» AIM OF THE TASK
Print, exactly and with no pictures, the line containing "text-align: right ->" and each line after it to the end of the entries below.

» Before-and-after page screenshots
───

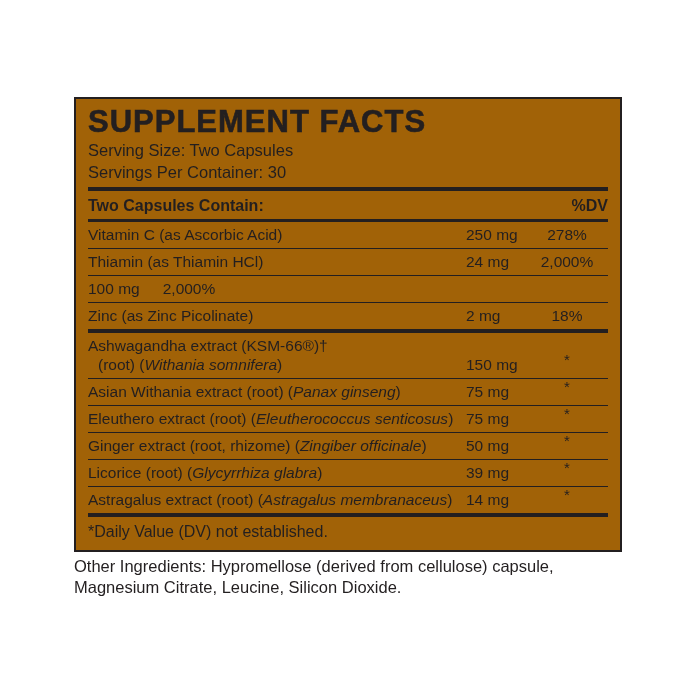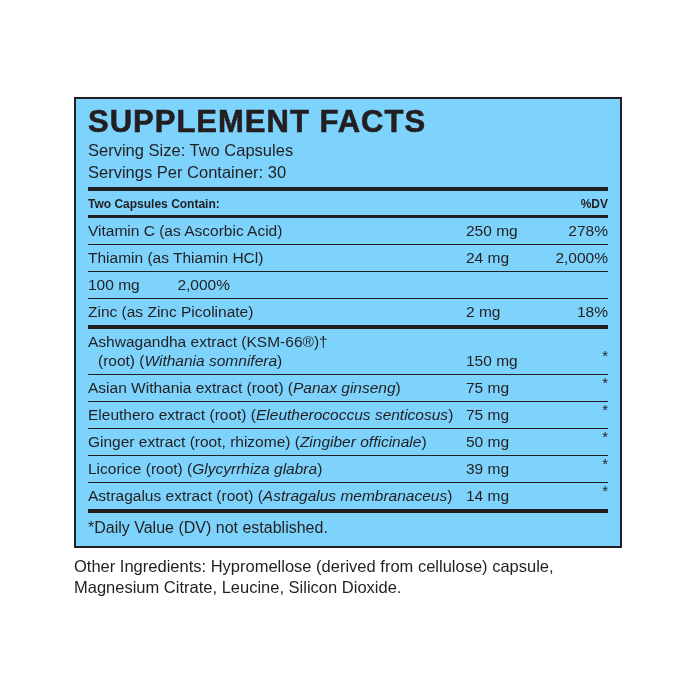"SUPPLEMENT FACTS" .panel { background: #7dd3fc -> #a16207 }
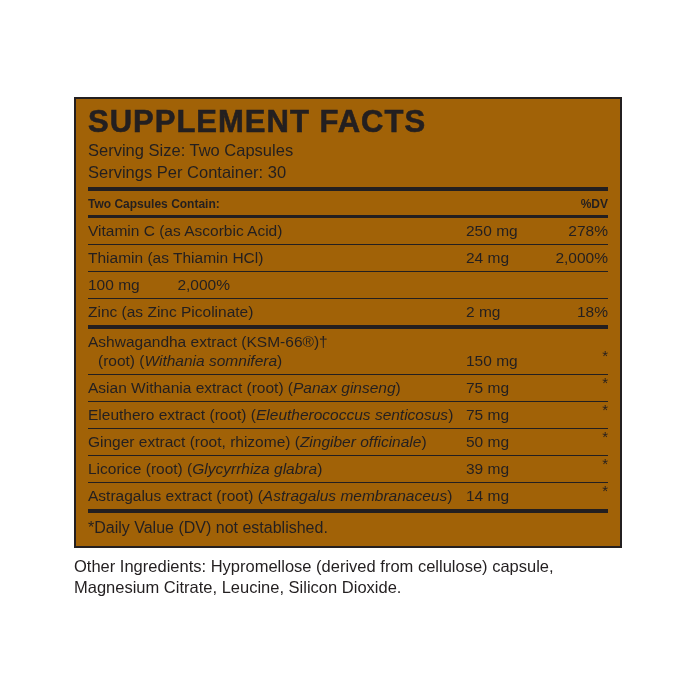"Two Capsules Contain:" .hdr { font-size: 12px -> 16px }
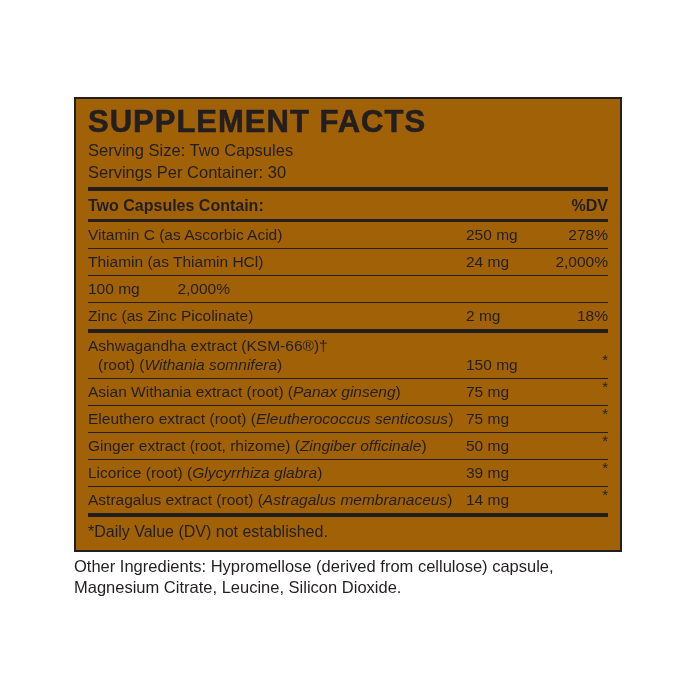"278%" .cell.dv { text-align: right -> center }
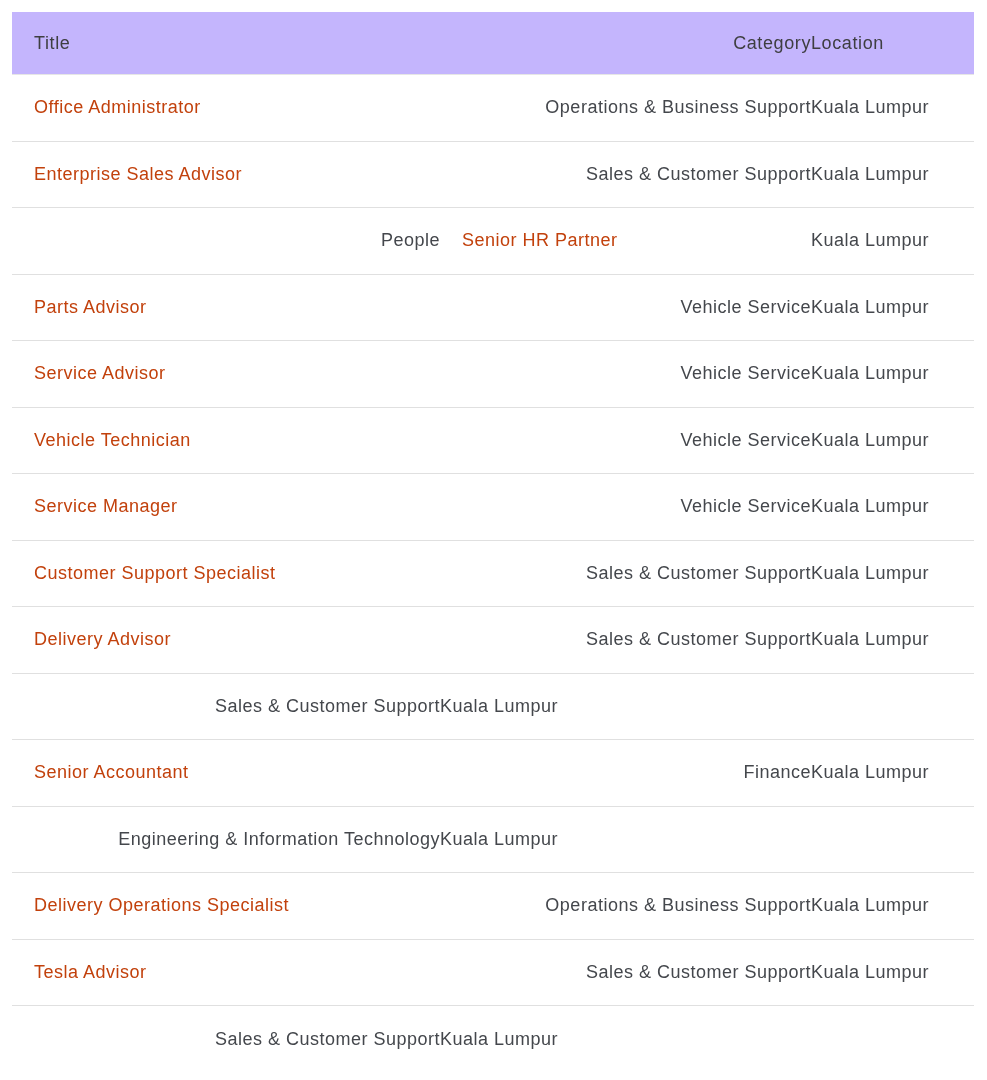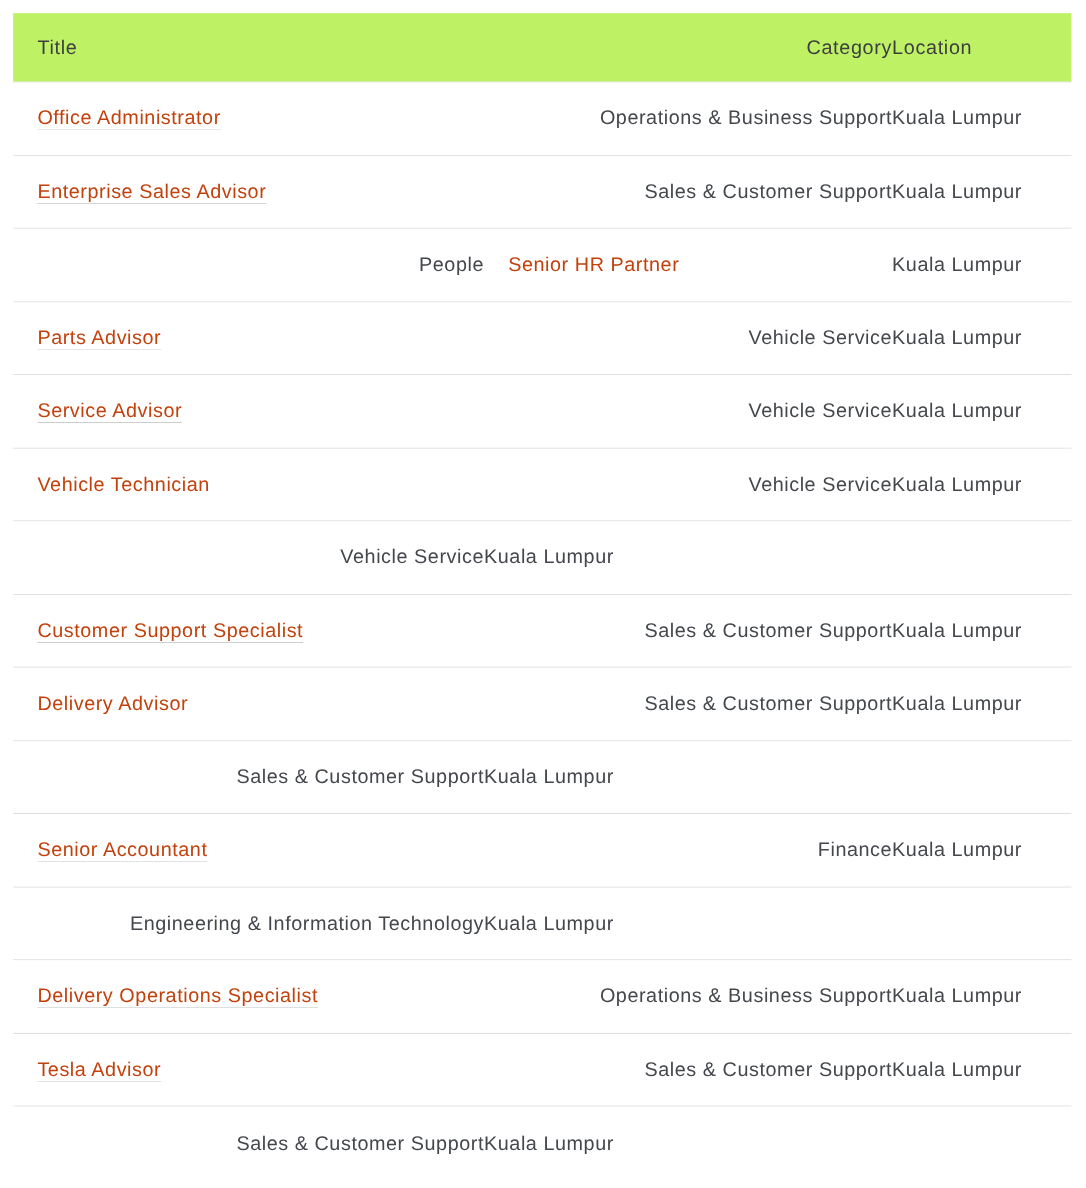"Title" .header-row { background: #bef264 -> #c4b5fd }
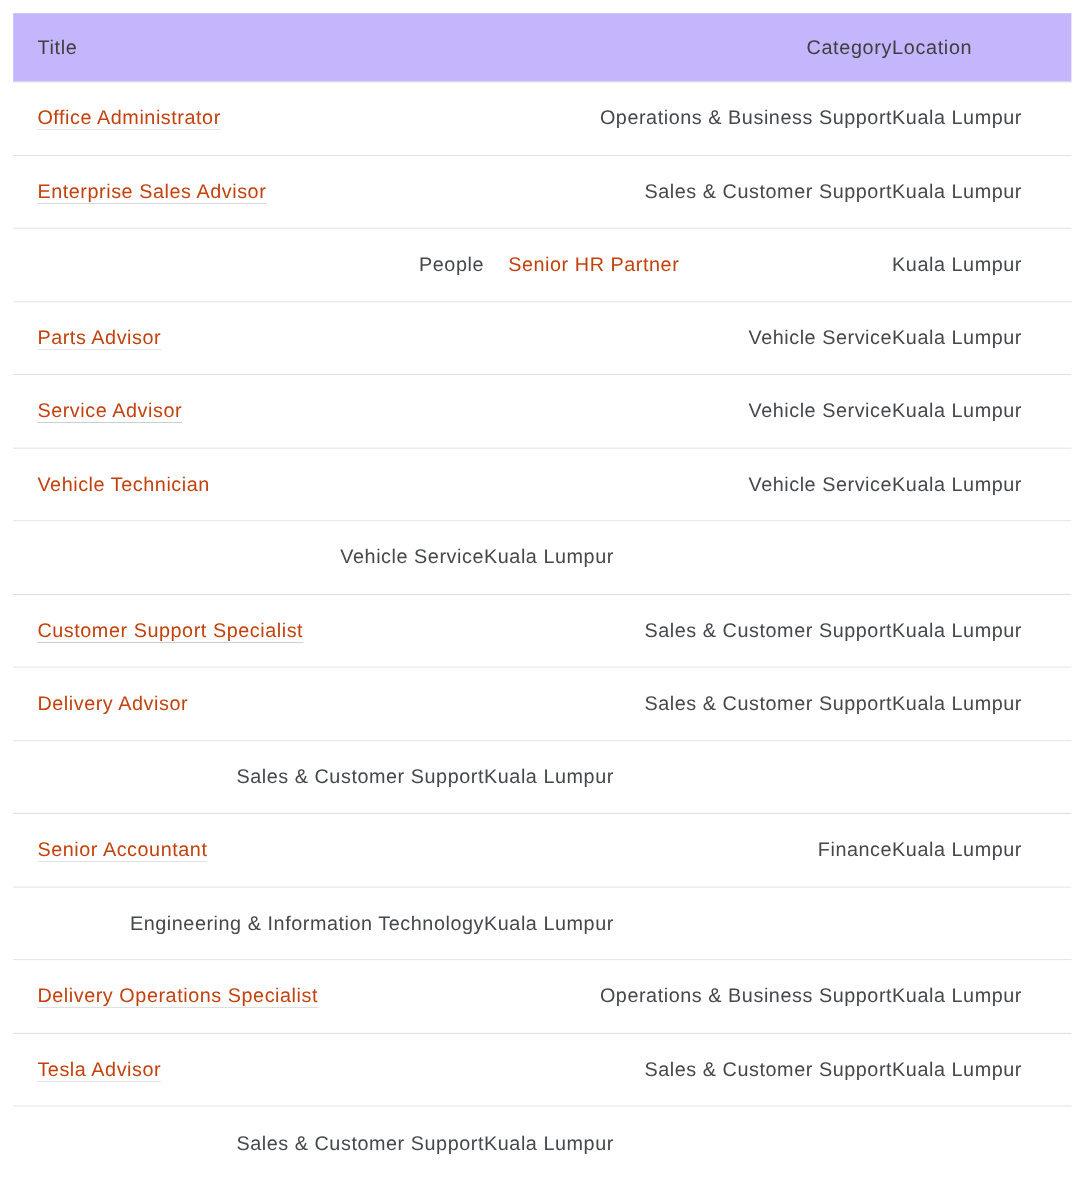"Service Manager" div.cell { html: none -> <div> <a>Service Manager</a> </div> }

───

» WRITTEN SOLUTION
"278%" .cell.dv { text-align: right -> center }
"Title" .header-row { background: #bef264 -> #c4b5fd }
"Service Manager" div.cell { html: none -> <div> <a>Service Manager</a> </div> }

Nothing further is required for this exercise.